TASK DETAILS:
Skip the pictures and copy all the data that follows exactly.

Change listing data
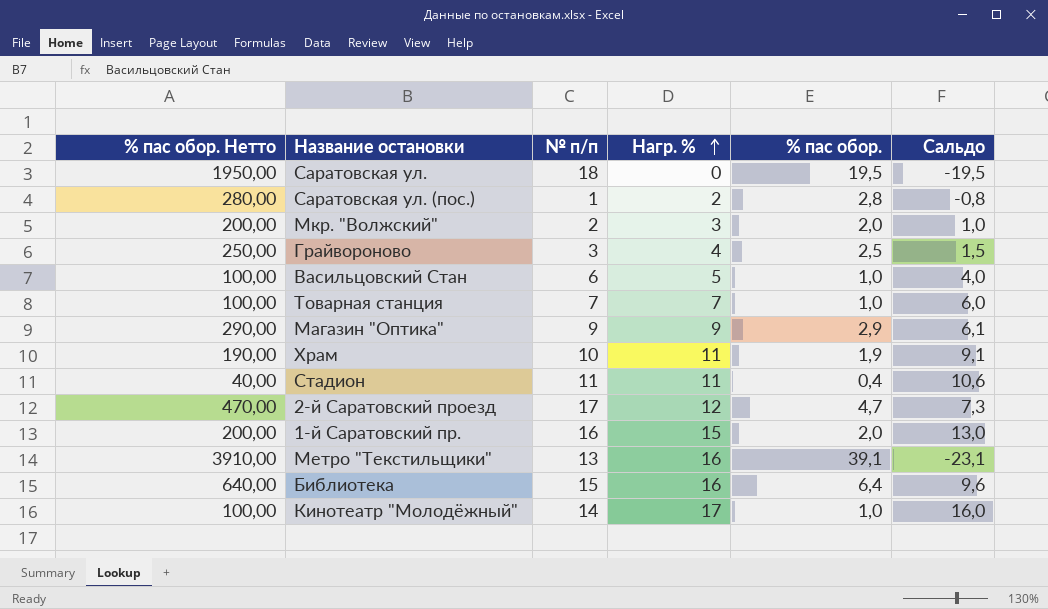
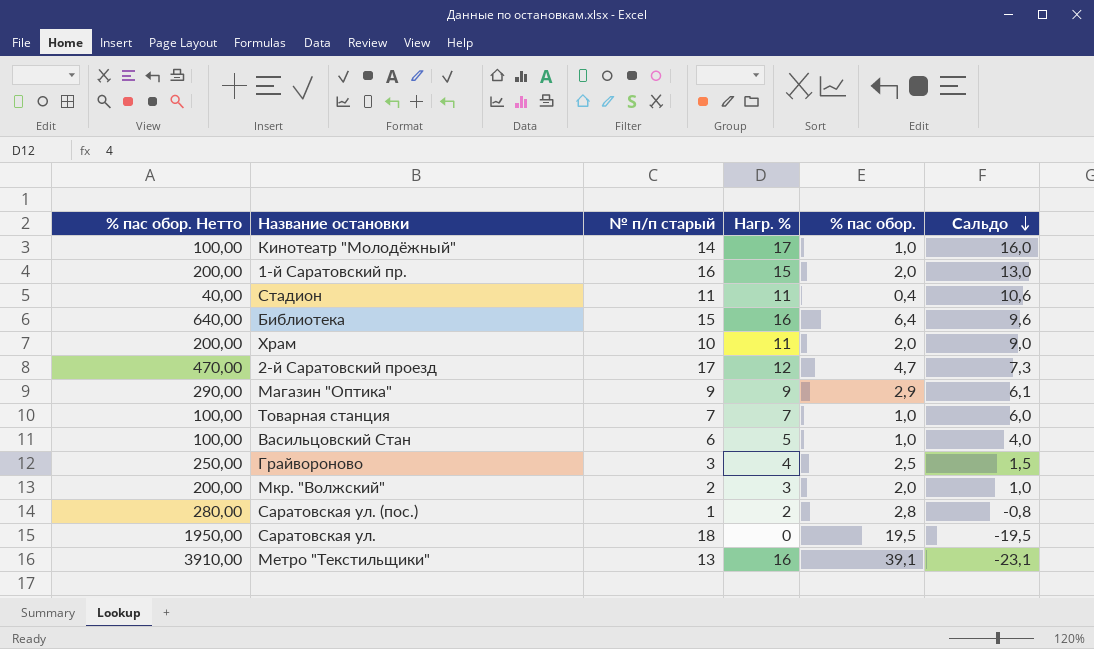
row order: Нагр. % ascending -> Сальдо descending
column name: № п/п -> № п/п старый
Храм | % пас обор. Нетто: 190,00 -> 200,00
Храм | % пас обор.: 1,9 -> 2,0
Храм | Сальдо: 9,1 -> 9,0

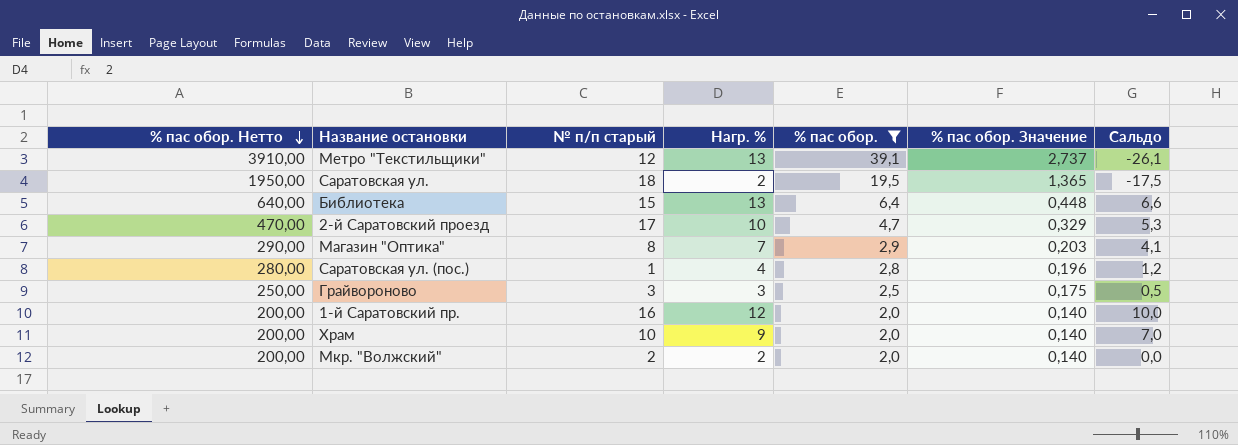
filter: none -> % пас обор. >= 2,0
row order: Сальдо descending -> % пас обор. Нетто descending
column % пас обор. Значение | formula: none -> [% пас обор.] * 0,07
Метро "Текстильщики" | № п/п старый: 13 -> 12
Метро "Текстильщики" | Нагр. %: 16 -> 13
Метро "Текстильщики" | Сальдо: -23,1 -> -26,1
Саратовская ул. | Нагр. %: 0 -> 2
Саратовская ул. | Сальдо: -19,5 -> -17,5
Библиотека | Нагр. %: 16 -> 13
Библиотека | Сальдо: 9,6 -> 6,6
2-й Саратовский проезд | Нагр. %: 12 -> 10
2-й Саратовский проезд | Сальдо: 7,3 -> 5,3
Магазин "Оптика" | № п/п старый: 9 -> 8
Магазин "Оптика" | Нагр. %: 9 -> 7
Магазин "Оптика" | Сальдо: 6,1 -> 4,1
Саратовская ул. (пос.) | Нагр. %: 2 -> 4
Саратовская ул. (пос.) | Сальдо: -0,8 -> 1,2
Грайвороново | Нагр. %: 4 -> 3
Грайвороново | Сальдо: 1,5 -> 0,5
1-й Саратовский пр. | Нагр. %: 15 -> 12
1-й Саратовский пр. | Сальдо: 13,0 -> 10,0
Храм | Нагр. %: 11 -> 9
Храм | Сальдо: 9,0 -> 7,0
Мкр. "Волжский" | Нагр. %: 3 -> 2
Мкр. "Волжский" | Сальдо: 1,0 -> 0,0

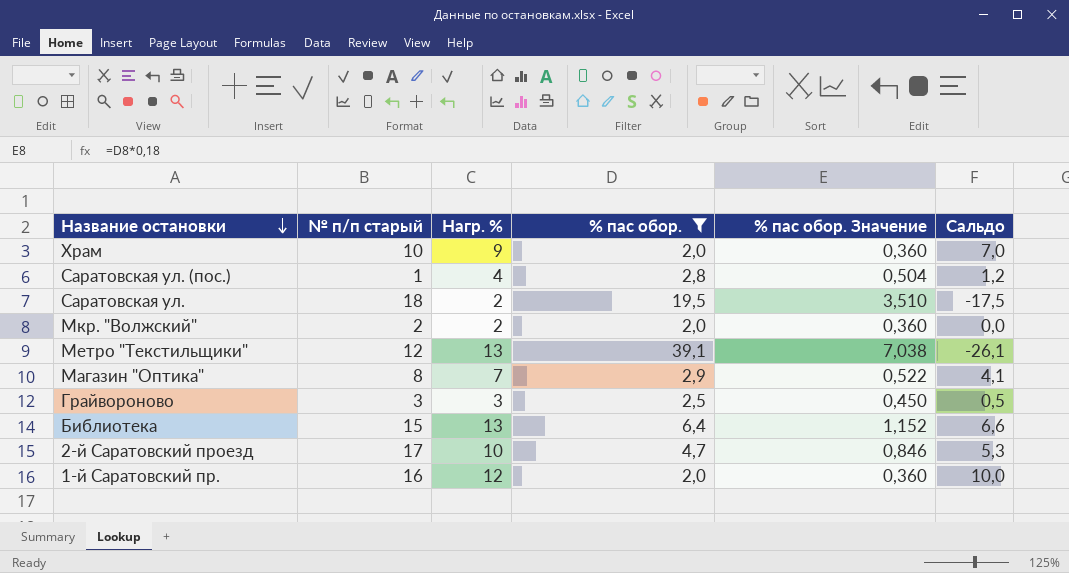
row order: % пас обор. Нетто descending -> Название остановки descending
column % пас обор. Нетто | formula: [% пас обор.] * 100 -> none
column % пас обор. Значение | formula: [% пас обор.] * 0,07 -> [% пас обор.] * 0,18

RESPONSE:
row order: Нагр. % ascending -> Сальдо descending
column name: № п/п -> № п/п старый
Храм | % пас обор. Нетто: 190,00 -> 200,00
Храм | % пас обор.: 1,9 -> 2,0
Храм | Сальдо: 9,1 -> 9,0

filter: none -> % пас обор. >= 2,0
row order: Сальдо descending -> % пас обор. Нетто descending
column % пас обор. Значение | formula: none -> [% пас обор.] * 0,07
Метро "Текстильщики" | № п/п старый: 13 -> 12
Метро "Текстильщики" | Нагр. %: 16 -> 13
Метро "Текстильщики" | Сальдо: -23,1 -> -26,1
Саратовская ул. | Нагр. %: 0 -> 2
Саратовская ул. | Сальдо: -19,5 -> -17,5
Библиотека | Нагр. %: 16 -> 13
Библиотека | Сальдо: 9,6 -> 6,6
2-й Саратовский проезд | Нагр. %: 12 -> 10
2-й Саратовский проезд | Сальдо: 7,3 -> 5,3
Магазин "Оптика" | № п/п старый: 9 -> 8
Магазин "Оптика" | Нагр. %: 9 -> 7
Магазин "Оптика" | Сальдо: 6,1 -> 4,1
Саратовская ул. (пос.) | Нагр. %: 2 -> 4
Саратовская ул. (пос.) | Сальдо: -0,8 -> 1,2
Грайвороново | Нагр. %: 4 -> 3
Грайвороново | Сальдо: 1,5 -> 0,5
1-й Саратовский пр. | Нагр. %: 15 -> 12
1-й Саратовский пр. | Сальдо: 13,0 -> 10,0
Храм | Нагр. %: 11 -> 9
Храм | Сальдо: 9,0 -> 7,0
Мкр. "Волжский" | Нагр. %: 3 -> 2
Мкр. "Волжский" | Сальдо: 1,0 -> 0,0

row order: % пас обор. Нетто descending -> Название остановки descending
column % пас обор. Нетто | formula: [% пас обор.] * 100 -> none
column % пас обор. Значение | formula: [% пас обор.] * 0,07 -> [% пас обор.] * 0,18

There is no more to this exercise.